## ASSIGNMENT:
Reproduce each record below in full, word for word, without images.

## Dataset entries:
((

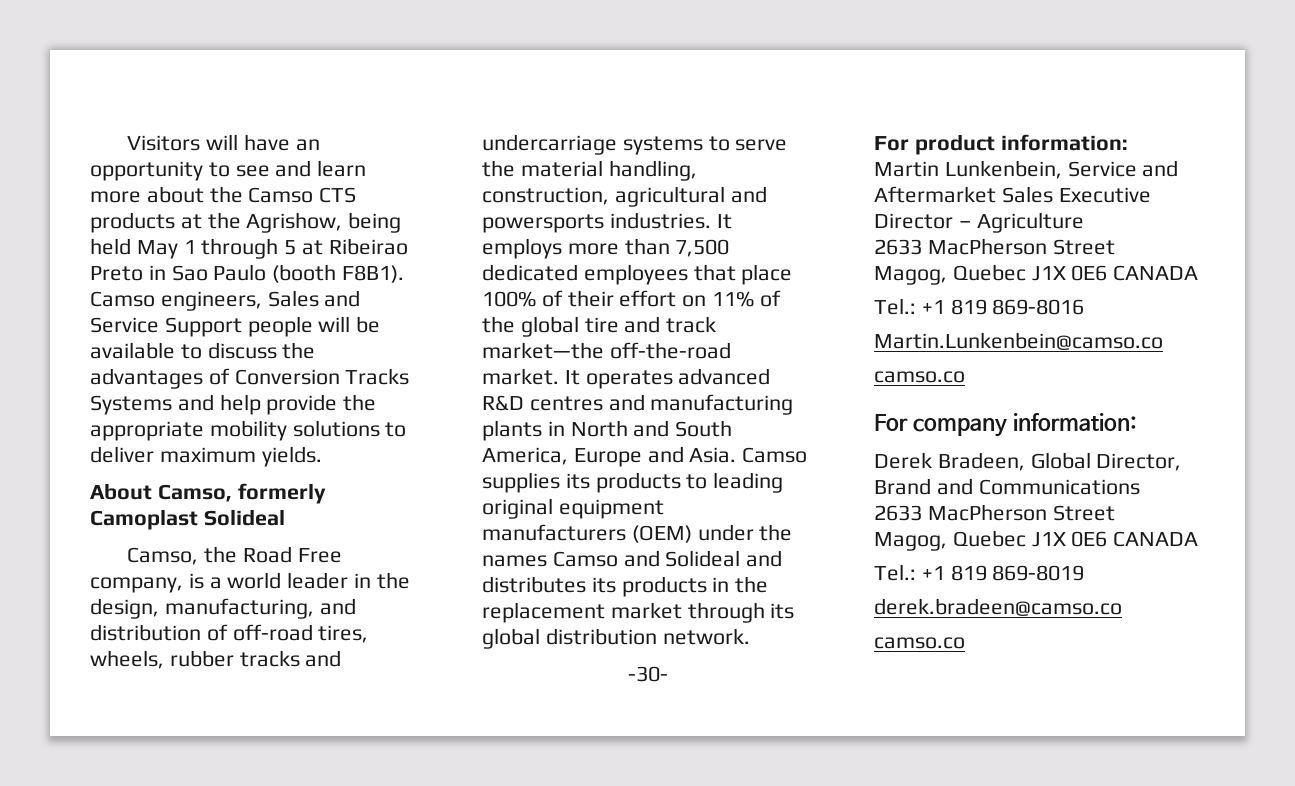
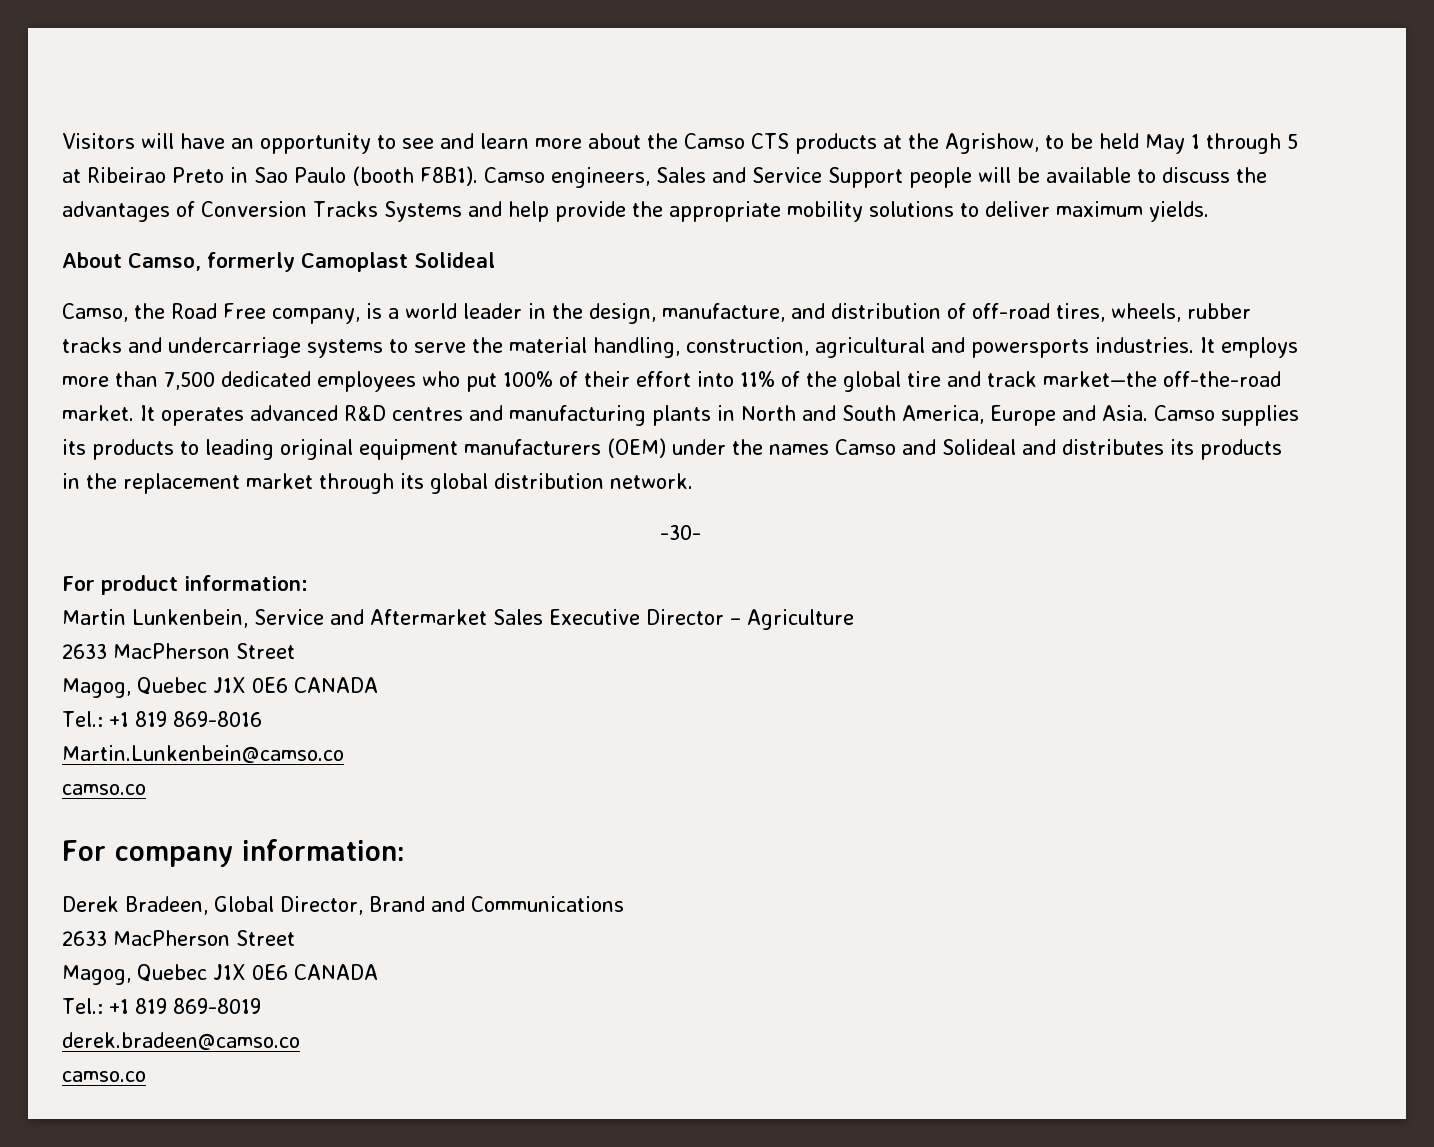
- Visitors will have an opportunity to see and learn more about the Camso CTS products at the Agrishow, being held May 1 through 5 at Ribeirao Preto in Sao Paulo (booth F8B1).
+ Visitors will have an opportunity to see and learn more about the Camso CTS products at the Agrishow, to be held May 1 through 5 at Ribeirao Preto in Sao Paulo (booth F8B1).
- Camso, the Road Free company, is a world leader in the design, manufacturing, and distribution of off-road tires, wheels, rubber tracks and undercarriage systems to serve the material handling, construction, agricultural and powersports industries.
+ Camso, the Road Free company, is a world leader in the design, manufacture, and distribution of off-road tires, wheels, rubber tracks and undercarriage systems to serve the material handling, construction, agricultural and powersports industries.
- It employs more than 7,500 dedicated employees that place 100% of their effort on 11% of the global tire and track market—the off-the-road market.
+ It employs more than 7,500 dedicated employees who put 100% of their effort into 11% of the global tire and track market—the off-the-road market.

))

## TASK ANSWER:
- Visitors will have an opportunity to see and learn more about the Camso CTS products at the Agrishow, being held May 1 through 5 at Ribeirao Preto in Sao Paulo (booth F8B1).
+ Visitors will have an opportunity to see and learn more about the Camso CTS products at the Agrishow, to be held May 1 through 5 at Ribeirao Preto in Sao Paulo (booth F8B1).
- Camso, the Road Free company, is a world leader in the design, manufacturing, and distribution of off-road tires, wheels, rubber tracks and undercarriage systems to serve the material handling, construction, agricultural and powersports industries.
+ Camso, the Road Free company, is a world leader in the design, manufacture, and distribution of off-road tires, wheels, rubber tracks and undercarriage systems to serve the material handling, construction, agricultural and powersports industries.
- It employs more than 7,500 dedicated employees that place 100% of their effort on 11% of the global tire and track market—the off-the-road market.
+ It employs more than 7,500 dedicated employees who put 100% of their effort into 11% of the global tire and track market—the off-the-road market.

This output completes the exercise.